= EXERCISE REQUIREMENTS =
Go to the line in the entries below that holds "in String format." and repeat exactly from there through the line that holds "- Infrapipe doesn't", inclusive.

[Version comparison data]

========

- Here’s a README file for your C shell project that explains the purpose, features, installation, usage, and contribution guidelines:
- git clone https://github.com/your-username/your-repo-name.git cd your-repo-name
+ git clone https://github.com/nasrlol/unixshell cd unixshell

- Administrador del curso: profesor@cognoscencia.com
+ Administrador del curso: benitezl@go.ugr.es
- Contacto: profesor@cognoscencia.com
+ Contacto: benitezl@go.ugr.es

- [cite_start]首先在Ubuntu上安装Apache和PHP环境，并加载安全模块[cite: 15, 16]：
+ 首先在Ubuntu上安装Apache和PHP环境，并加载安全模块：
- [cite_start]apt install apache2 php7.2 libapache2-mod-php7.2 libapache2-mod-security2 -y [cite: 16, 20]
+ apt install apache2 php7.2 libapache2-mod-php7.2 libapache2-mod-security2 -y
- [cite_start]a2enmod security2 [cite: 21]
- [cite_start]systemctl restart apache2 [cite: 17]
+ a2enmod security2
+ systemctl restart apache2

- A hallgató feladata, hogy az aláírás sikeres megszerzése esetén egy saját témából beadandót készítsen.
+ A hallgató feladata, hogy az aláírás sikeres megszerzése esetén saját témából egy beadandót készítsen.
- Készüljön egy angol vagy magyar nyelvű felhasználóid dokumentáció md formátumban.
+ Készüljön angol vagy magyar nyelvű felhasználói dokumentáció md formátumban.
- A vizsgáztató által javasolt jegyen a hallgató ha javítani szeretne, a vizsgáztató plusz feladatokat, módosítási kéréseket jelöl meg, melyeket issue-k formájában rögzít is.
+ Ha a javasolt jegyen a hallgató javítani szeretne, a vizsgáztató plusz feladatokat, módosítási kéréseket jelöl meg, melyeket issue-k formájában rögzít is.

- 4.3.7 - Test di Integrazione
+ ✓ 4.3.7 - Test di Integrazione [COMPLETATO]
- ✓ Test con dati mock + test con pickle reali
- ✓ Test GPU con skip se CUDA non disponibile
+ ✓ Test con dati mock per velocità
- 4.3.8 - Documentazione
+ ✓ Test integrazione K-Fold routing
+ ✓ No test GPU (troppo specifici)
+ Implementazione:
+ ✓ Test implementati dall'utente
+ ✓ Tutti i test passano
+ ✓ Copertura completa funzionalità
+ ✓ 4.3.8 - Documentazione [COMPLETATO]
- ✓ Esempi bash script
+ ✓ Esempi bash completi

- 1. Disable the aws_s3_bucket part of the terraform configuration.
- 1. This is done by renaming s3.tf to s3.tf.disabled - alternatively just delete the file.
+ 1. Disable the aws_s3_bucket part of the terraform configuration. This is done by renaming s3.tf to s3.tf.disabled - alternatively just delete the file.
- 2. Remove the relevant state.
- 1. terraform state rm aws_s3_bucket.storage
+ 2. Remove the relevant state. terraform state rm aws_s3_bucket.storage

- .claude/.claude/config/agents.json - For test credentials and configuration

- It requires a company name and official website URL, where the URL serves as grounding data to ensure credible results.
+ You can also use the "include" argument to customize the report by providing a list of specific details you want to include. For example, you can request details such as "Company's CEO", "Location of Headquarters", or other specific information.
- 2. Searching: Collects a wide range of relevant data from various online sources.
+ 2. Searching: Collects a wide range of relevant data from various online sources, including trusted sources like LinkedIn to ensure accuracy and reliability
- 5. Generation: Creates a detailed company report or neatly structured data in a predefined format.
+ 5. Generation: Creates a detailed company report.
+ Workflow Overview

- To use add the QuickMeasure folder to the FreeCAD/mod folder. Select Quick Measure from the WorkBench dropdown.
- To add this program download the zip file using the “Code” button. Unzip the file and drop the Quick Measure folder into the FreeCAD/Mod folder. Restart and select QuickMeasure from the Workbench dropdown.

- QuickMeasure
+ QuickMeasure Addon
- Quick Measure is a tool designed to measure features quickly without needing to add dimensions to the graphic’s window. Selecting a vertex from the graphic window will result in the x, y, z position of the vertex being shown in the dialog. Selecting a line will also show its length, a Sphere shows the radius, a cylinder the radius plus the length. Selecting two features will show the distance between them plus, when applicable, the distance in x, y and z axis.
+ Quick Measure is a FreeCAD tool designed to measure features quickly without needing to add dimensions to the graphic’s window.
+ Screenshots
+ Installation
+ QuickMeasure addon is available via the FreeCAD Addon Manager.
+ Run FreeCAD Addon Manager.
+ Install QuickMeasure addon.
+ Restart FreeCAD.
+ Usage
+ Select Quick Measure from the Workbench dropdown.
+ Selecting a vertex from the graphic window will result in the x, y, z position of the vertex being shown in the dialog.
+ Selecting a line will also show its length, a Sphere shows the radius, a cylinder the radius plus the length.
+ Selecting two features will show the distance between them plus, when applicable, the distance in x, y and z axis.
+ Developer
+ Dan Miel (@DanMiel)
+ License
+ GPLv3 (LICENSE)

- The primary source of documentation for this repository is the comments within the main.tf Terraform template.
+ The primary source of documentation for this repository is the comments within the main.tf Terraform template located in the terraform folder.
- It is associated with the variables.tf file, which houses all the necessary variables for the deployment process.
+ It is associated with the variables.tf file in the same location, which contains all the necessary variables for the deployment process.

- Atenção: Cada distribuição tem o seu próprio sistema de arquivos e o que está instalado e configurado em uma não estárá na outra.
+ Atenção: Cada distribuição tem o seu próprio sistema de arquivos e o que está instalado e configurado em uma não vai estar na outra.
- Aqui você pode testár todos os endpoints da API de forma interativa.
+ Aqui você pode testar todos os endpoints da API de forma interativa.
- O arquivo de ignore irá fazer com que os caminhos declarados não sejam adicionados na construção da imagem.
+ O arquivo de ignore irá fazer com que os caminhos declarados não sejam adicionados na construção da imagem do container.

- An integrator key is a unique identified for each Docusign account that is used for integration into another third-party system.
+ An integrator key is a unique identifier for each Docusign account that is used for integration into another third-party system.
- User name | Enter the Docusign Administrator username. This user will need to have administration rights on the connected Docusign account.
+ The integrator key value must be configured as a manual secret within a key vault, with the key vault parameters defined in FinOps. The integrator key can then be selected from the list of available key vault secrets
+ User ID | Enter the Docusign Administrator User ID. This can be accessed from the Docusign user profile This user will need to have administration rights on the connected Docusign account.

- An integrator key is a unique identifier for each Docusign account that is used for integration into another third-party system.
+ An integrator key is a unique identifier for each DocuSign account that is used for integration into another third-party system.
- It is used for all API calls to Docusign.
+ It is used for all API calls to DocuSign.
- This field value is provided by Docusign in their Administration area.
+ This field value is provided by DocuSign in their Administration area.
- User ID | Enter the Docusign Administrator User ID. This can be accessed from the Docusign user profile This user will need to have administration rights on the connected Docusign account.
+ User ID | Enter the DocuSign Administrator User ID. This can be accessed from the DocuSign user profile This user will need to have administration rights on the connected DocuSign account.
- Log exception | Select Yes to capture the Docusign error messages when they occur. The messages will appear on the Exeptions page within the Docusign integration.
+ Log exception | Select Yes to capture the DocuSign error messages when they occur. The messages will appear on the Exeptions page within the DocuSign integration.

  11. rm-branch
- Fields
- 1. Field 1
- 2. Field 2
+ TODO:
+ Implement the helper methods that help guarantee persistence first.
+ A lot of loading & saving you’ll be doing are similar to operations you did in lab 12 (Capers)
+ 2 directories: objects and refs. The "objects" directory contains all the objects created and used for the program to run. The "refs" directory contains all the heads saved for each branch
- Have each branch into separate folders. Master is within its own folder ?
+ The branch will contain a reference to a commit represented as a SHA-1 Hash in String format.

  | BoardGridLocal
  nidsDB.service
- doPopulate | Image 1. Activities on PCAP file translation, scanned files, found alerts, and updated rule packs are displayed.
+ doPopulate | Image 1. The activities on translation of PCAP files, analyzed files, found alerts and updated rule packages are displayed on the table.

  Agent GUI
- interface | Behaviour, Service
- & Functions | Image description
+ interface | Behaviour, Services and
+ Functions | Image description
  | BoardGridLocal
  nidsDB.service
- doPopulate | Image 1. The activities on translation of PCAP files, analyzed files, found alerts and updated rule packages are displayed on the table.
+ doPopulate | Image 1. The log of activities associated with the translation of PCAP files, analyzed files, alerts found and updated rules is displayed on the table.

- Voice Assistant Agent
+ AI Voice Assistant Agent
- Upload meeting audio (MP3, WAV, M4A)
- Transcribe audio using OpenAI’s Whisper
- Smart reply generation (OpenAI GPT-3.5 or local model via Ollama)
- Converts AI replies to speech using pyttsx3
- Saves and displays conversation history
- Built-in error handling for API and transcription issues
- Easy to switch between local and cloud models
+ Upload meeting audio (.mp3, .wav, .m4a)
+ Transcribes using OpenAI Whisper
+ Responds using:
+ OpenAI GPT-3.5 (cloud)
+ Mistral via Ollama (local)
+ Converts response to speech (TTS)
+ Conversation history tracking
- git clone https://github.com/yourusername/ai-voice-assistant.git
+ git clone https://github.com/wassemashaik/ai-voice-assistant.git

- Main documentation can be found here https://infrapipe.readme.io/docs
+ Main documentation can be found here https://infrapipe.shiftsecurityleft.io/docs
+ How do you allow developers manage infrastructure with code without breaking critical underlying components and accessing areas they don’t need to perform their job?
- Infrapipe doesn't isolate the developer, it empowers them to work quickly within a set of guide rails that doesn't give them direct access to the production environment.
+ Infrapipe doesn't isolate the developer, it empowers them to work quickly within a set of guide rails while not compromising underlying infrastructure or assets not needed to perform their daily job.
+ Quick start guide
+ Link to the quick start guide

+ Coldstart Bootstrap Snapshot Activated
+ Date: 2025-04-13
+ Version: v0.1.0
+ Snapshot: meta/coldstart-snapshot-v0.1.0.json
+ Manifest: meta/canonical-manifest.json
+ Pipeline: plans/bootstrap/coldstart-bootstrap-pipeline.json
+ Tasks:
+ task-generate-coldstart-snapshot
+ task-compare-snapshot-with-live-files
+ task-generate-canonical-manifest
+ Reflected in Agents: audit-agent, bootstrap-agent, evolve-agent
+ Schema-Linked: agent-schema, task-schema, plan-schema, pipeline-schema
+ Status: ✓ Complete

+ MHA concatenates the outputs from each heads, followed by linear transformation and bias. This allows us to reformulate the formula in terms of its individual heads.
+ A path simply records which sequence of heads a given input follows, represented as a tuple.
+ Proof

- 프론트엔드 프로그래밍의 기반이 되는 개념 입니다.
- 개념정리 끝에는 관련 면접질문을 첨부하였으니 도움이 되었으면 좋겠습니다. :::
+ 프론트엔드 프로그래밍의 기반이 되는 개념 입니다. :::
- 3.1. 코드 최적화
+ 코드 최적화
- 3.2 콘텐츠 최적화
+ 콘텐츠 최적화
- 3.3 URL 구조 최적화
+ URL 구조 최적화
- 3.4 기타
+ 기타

========

= EXERCISE RESPONSE =
+ The branch will contain a reference to a commit represented as a SHA-1 Hash in String format.

  | BoardGridLocal
  nidsDB.service
- doPopulate | Image 1. Activities on PCAP file translation, scanned files, found alerts, and updated rule packs are displayed.
+ doPopulate | Image 1. The activities on translation of PCAP files, analyzed files, found alerts and updated rule packages are displayed on the table.

  Agent GUI
- interface | Behaviour, Service
- & Functions | Image description
+ interface | Behaviour, Services and
+ Functions | Image description
  | BoardGridLocal
  nidsDB.service
- doPopulate | Image 1. The activities on translation of PCAP files, analyzed files, found alerts and updated rule packages are displayed on the table.
+ doPopulate | Image 1. The log of activities associated with the translation of PCAP files, analyzed files, alerts found and updated rules is displayed on the table.

- Voice Assistant Agent
+ AI Voice Assistant Agent
- Upload meeting audio (MP3, WAV, M4A)
- Transcribe audio using OpenAI’s Whisper
- Smart reply generation (OpenAI GPT-3.5 or local model via Ollama)
- Converts AI replies to speech using pyttsx3
- Saves and displays conversation history
- Built-in error handling for API and transcription issues
- Easy to switch between local and cloud models
+ Upload meeting audio (.mp3, .wav, .m4a)
+ Transcribes using OpenAI Whisper
+ Responds using:
+ OpenAI GPT-3.5 (cloud)
+ Mistral via Ollama (local)
+ Converts response to speech (TTS)
+ Conversation history tracking
- git clone https://github.com/yourusername/ai-voice-assistant.git
+ git clone https://github.com/wassemashaik/ai-voice-assistant.git

- Main documentation can be found here https://infrapipe.readme.io/docs
+ Main documentation can be found here https://infrapipe.shiftsecurityleft.io/docs
+ How do you allow developers manage infrastructure with code without breaking critical underlying components and accessing areas they don’t need to perform their job?
- Infrapipe doesn't isolate the developer, it empowers them to work quickly within a set of guide rails that doesn't give them direct access to the production environment.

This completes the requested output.